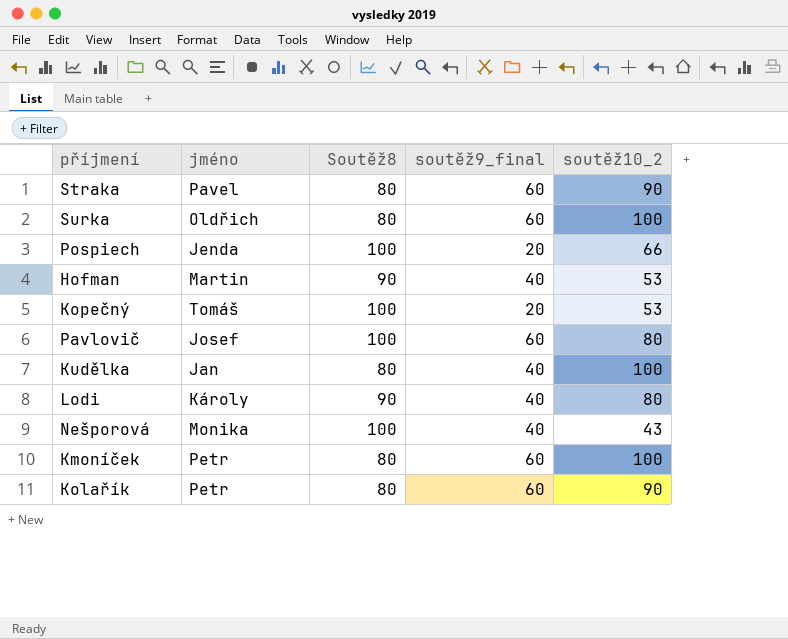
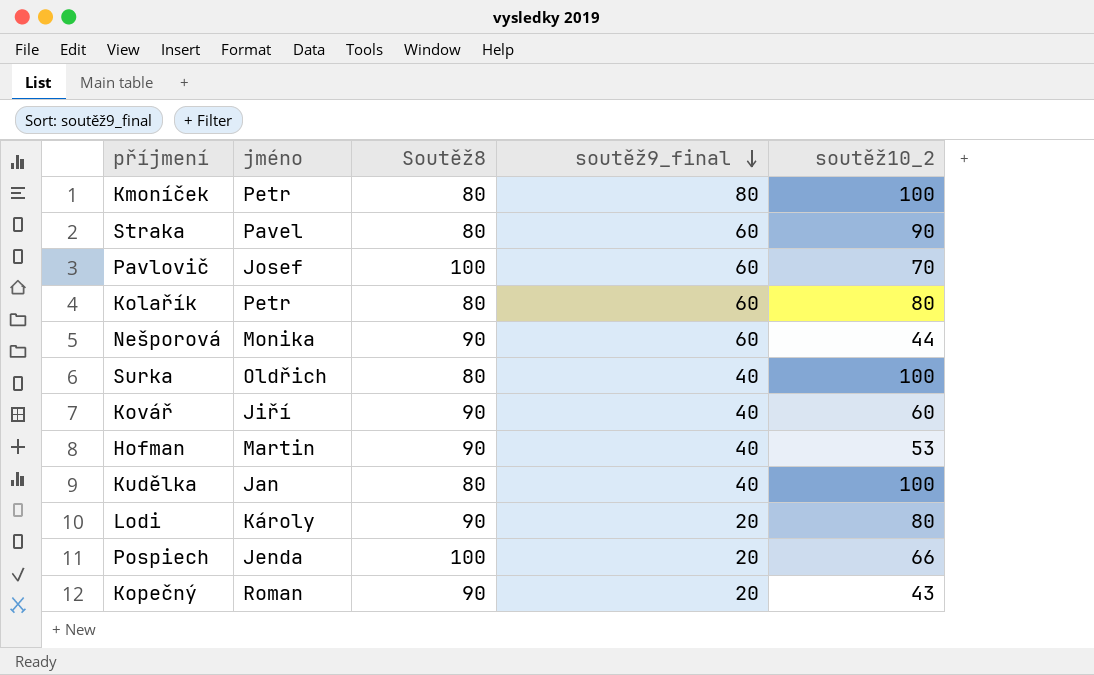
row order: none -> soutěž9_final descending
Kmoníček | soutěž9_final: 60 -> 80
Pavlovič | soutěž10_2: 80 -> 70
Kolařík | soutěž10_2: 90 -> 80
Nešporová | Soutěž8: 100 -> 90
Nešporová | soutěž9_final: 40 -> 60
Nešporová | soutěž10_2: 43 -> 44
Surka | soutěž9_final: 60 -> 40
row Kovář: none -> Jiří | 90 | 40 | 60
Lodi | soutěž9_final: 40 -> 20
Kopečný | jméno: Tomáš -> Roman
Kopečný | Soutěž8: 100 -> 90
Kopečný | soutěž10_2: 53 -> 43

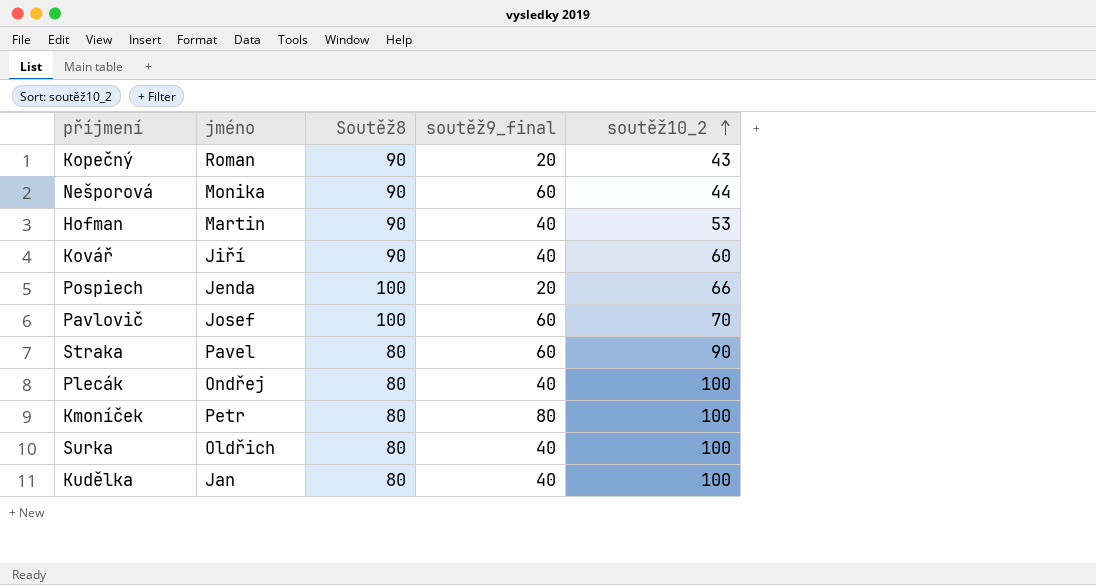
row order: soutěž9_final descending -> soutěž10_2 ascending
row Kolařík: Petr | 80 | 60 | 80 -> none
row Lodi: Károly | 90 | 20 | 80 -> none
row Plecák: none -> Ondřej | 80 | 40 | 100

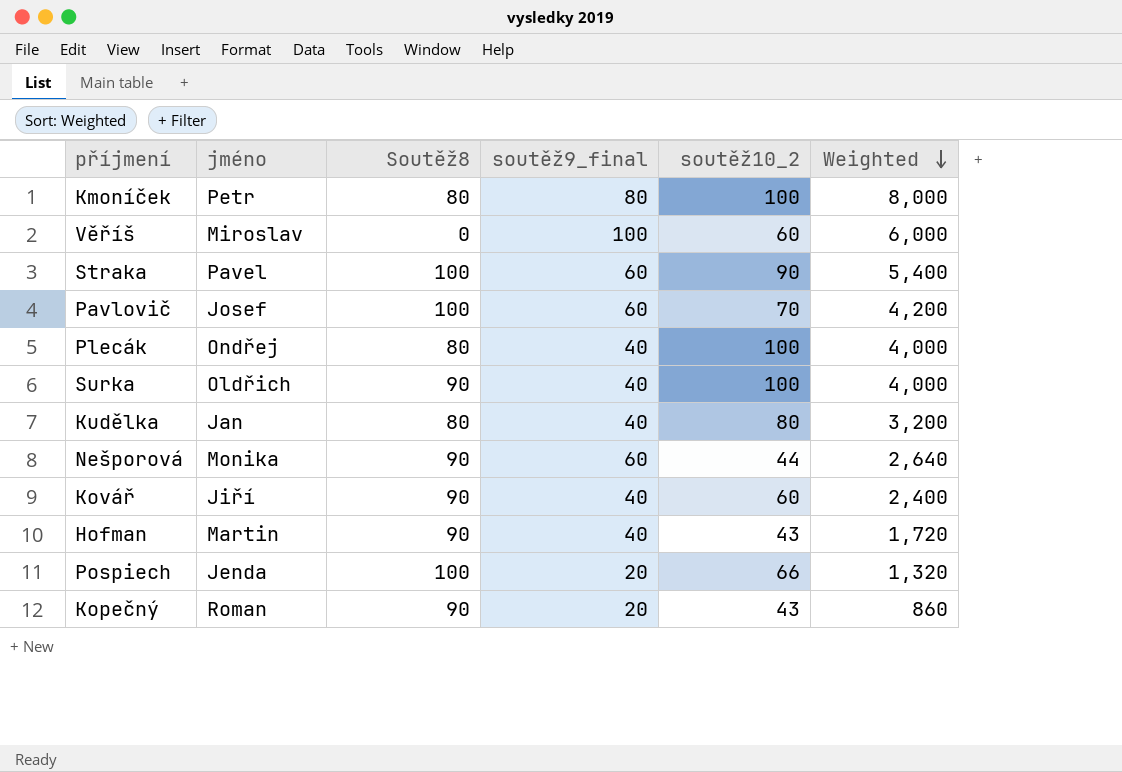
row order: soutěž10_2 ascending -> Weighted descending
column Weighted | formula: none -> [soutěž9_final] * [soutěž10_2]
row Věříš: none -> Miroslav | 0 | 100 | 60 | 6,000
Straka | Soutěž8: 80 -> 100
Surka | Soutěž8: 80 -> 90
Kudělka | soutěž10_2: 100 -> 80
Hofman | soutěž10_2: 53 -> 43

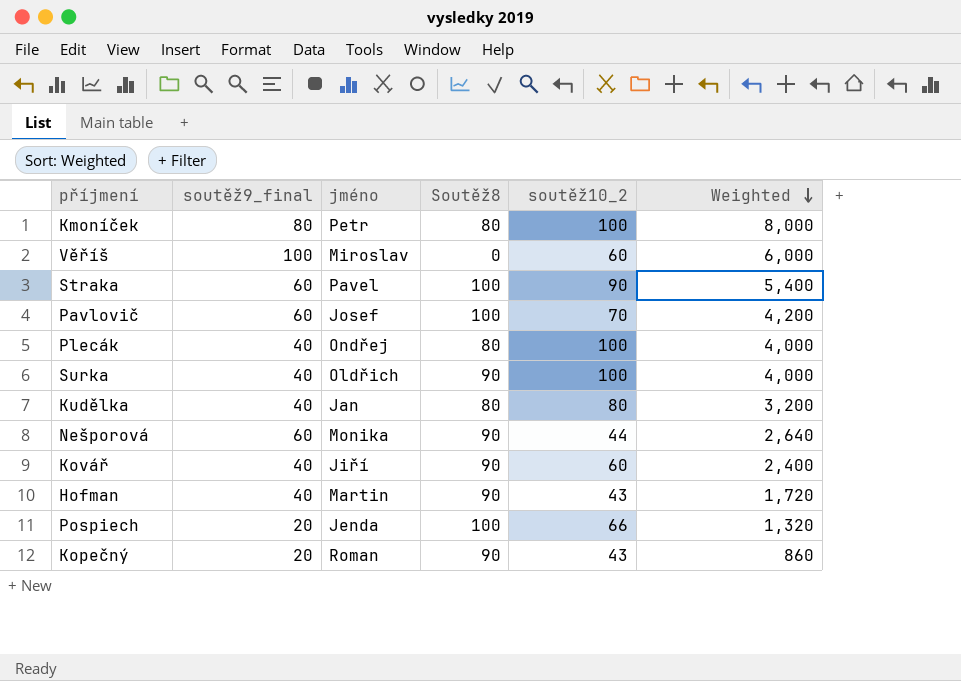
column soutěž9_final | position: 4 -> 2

---

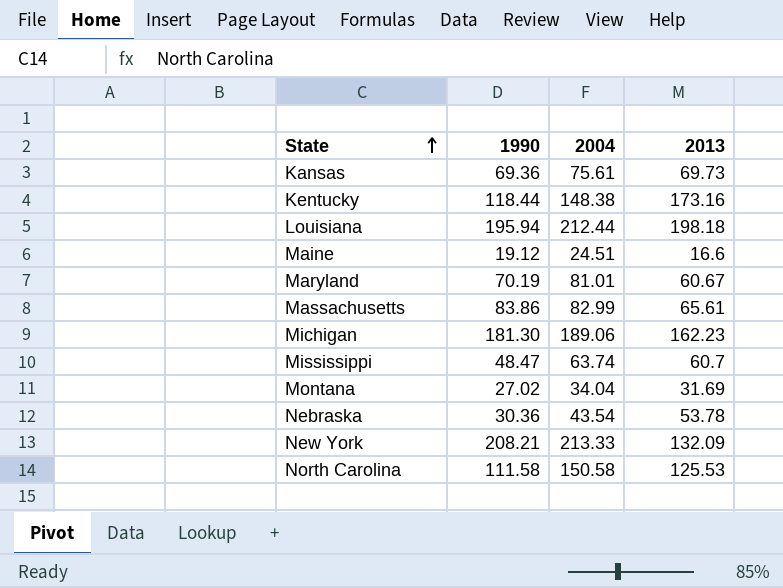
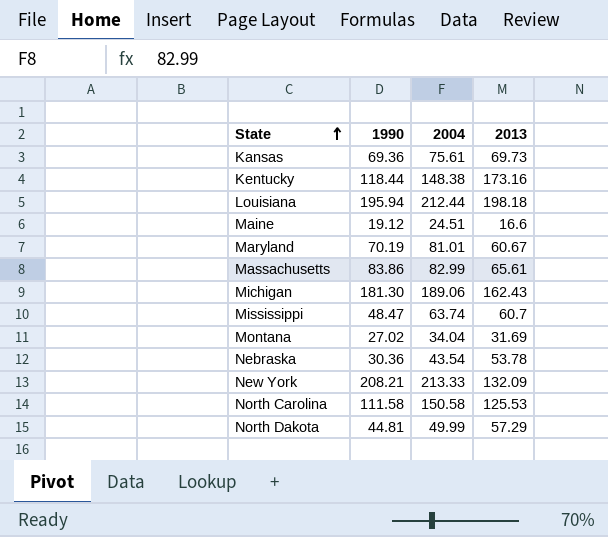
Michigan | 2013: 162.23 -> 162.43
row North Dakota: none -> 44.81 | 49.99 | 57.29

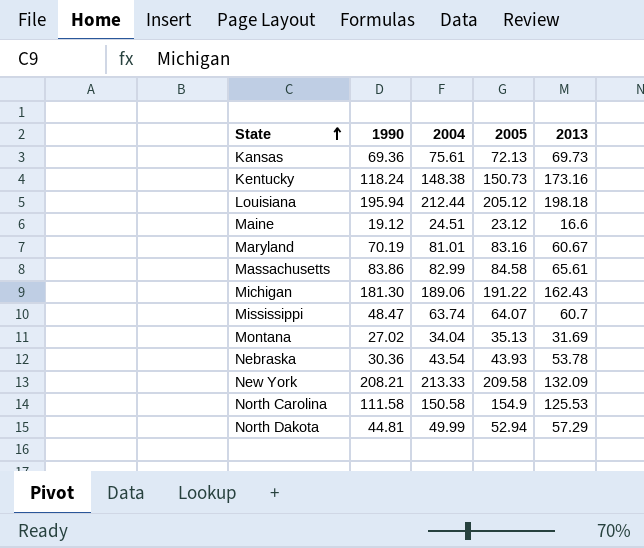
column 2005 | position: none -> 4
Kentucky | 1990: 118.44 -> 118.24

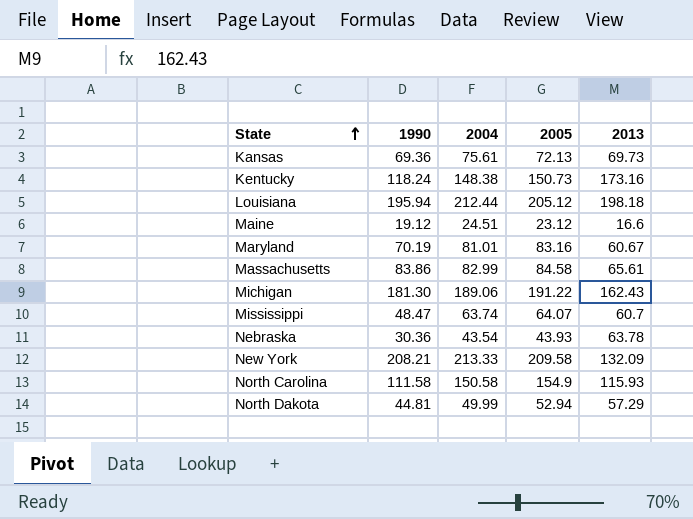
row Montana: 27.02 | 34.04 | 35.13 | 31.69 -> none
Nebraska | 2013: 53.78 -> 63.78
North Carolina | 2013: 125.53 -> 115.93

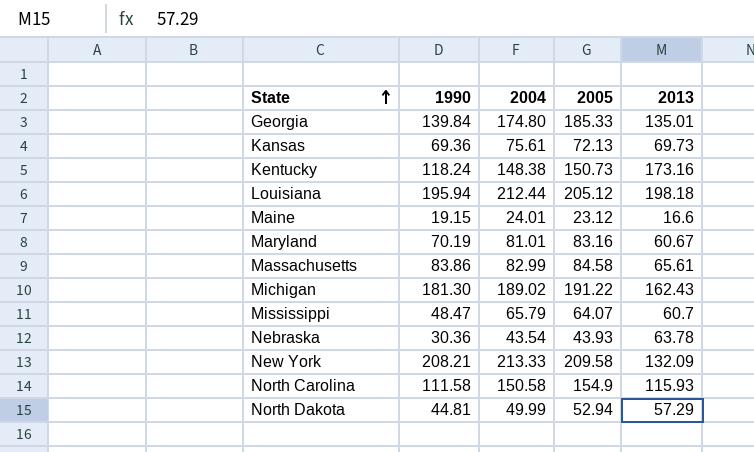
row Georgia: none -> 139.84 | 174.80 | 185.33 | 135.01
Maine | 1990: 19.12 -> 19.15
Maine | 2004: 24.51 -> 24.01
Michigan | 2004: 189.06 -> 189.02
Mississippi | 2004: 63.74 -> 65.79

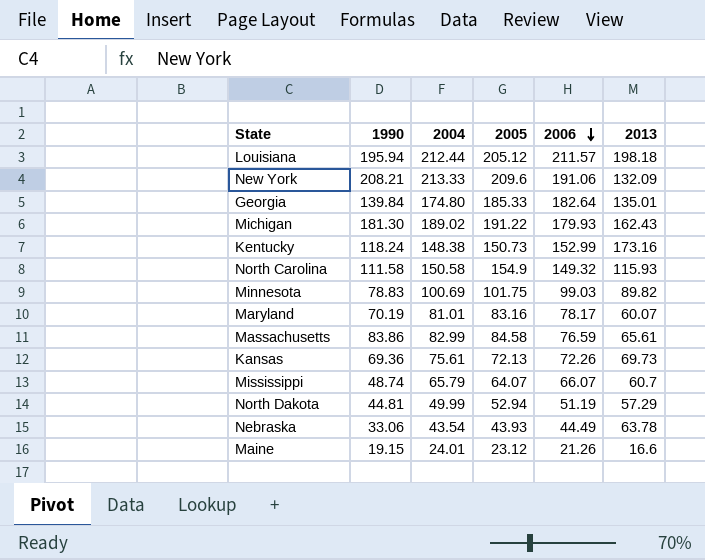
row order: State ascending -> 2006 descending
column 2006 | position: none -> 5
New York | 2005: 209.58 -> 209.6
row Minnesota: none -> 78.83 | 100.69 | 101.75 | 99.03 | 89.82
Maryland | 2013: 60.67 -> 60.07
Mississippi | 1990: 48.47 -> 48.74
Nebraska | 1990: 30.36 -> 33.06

Work required =
Using the entries, count the lines that hold the string "order"; nothing but the number is needed.

Result =
4